• [Your instructions]: Please return the listing exactly as it stands, skipping any pictures.
Exercise materials below:
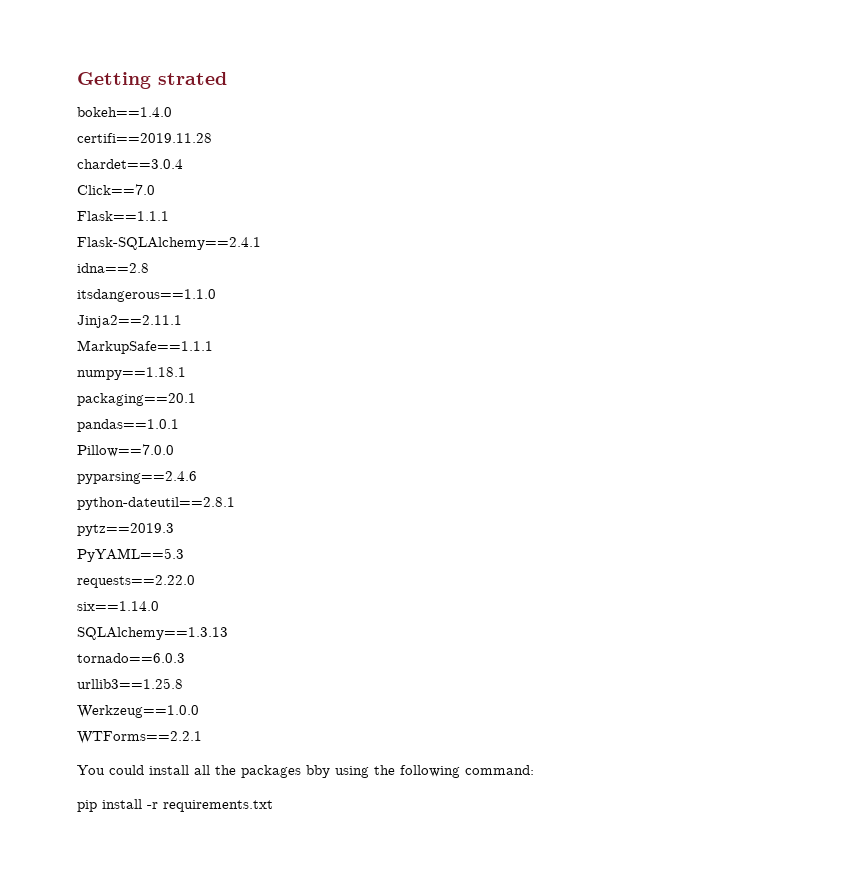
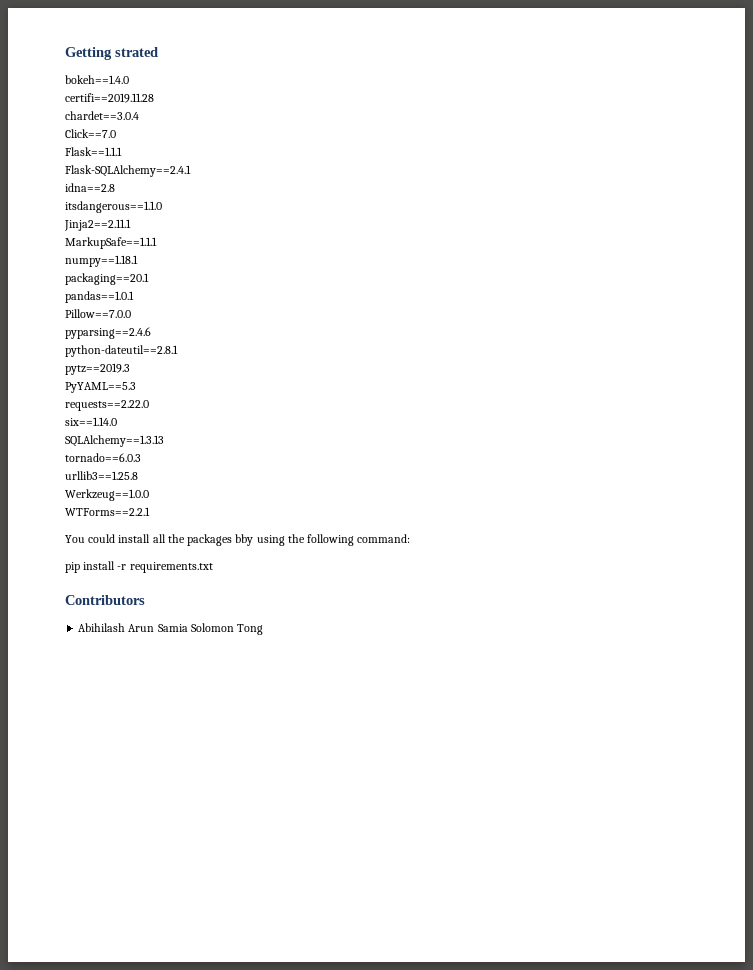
+ Contributors
+ Abihilash Arun Samia Solomon Tong

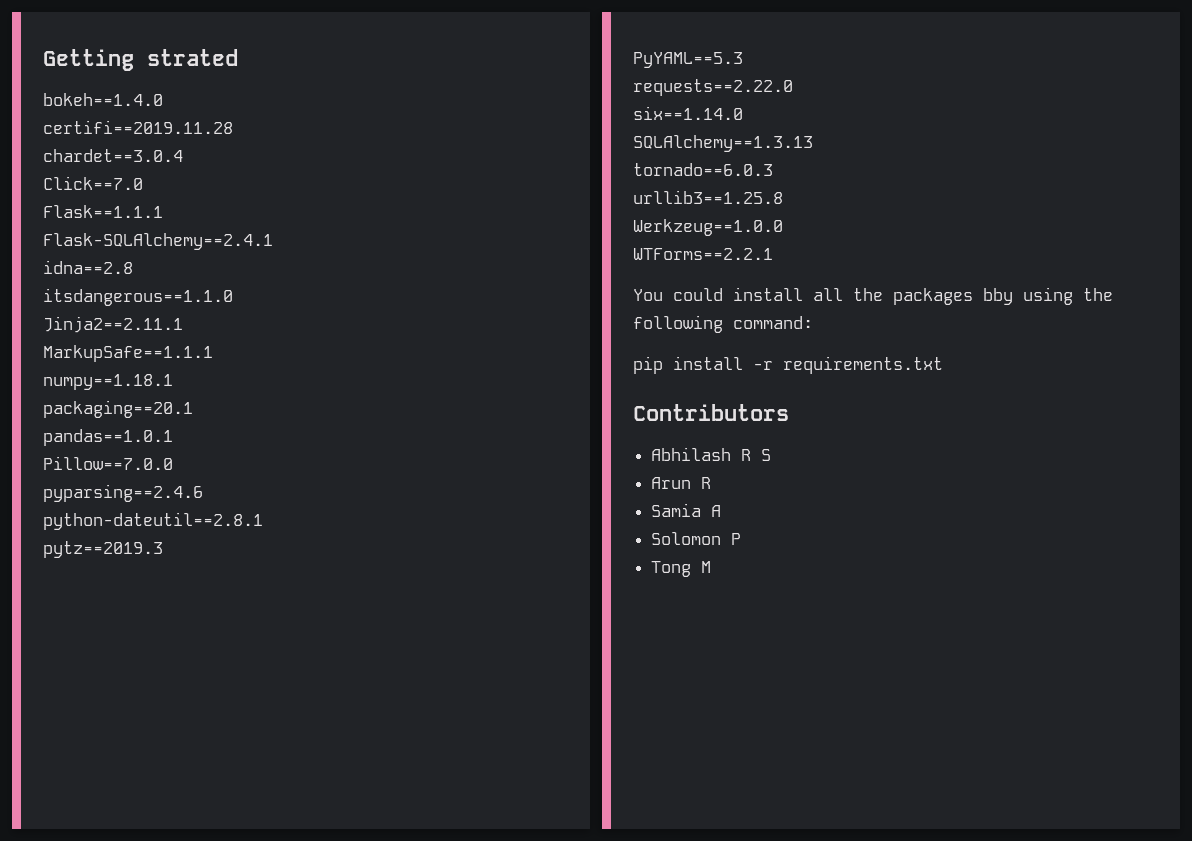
- Abihilash Arun Samia Solomon Tong
+ Abhilash R S
+ Arun R
+ Samia A
+ Solomon P
+ Tong M

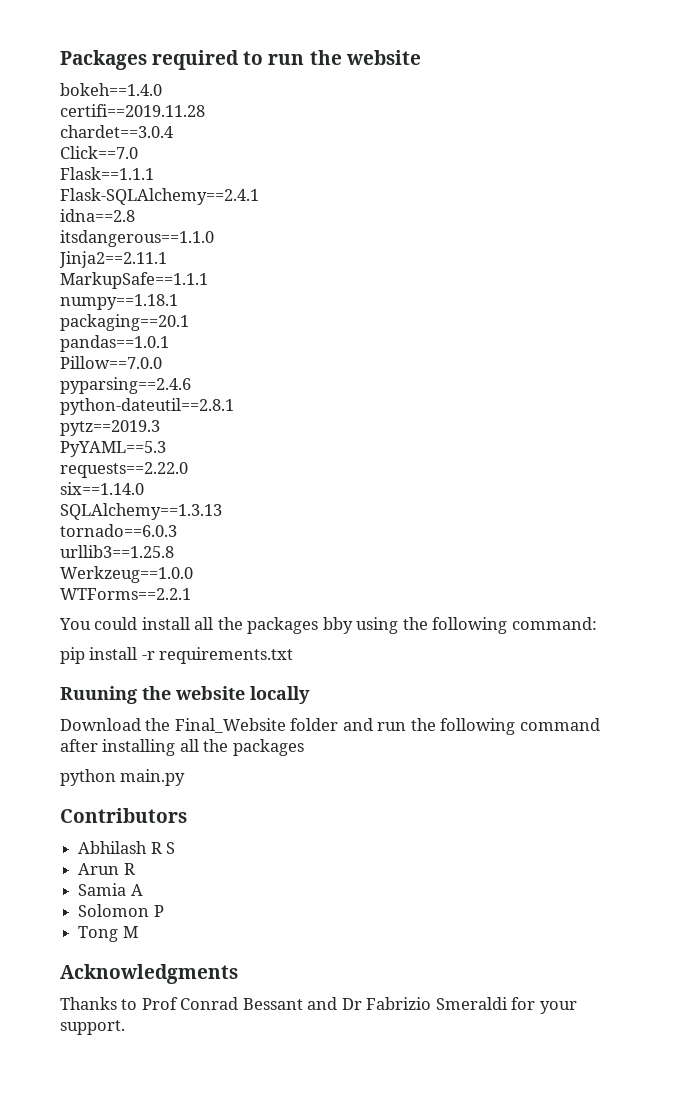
- Getting strated
+ Packages required to run the website
+ Ruuning the website locally
+ Download the Final_Website folder and run the following command after installing all the packages
+ python main.py
+ Acknowledgments
+ Thanks to Prof Conrad Bessant and Dr Fabrizio Smeraldi for your support.

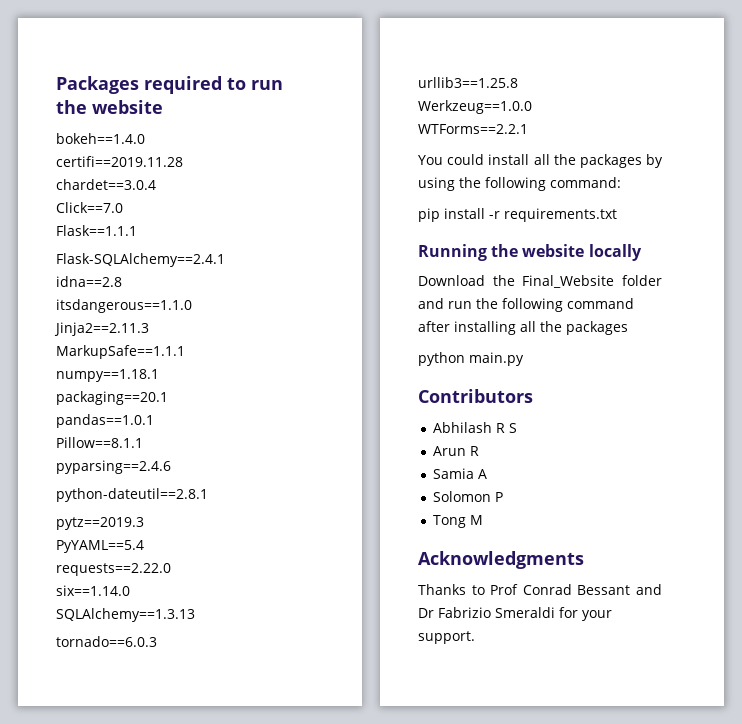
- Jinja2==2.11.1
+ Jinja2==2.11.3
- Pillow==7.0.0
+ Pillow==8.1.1
- PyYAML==5.3
+ PyYAML==5.4
- You could install all the packages bby using the following command:
+ You could install all the packages by using the following command:
- Ruuning the website locally
+ Running the website locally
End of Exercise materials.
• [Expected output]:
+ Contributors
+ Abihilash Arun Samia Solomon Tong

- Abihilash Arun Samia Solomon Tong
+ Abhilash R S
+ Arun R
+ Samia A
+ Solomon P
+ Tong M

- Getting strated
+ Packages required to run the website
+ Ruuning the website locally
+ Download the Final_Website folder and run the following command after installing all the packages
+ python main.py
+ Acknowledgments
+ Thanks to Prof Conrad Bessant and Dr Fabrizio Smeraldi for your support.

- Jinja2==2.11.1
+ Jinja2==2.11.3
- Pillow==7.0.0
+ Pillow==8.1.1
- PyYAML==5.3
+ PyYAML==5.4
- You could install all the packages bby using the following command:
+ You could install all the packages by using the following command:
- Ruuning the website locally
+ Running the website locally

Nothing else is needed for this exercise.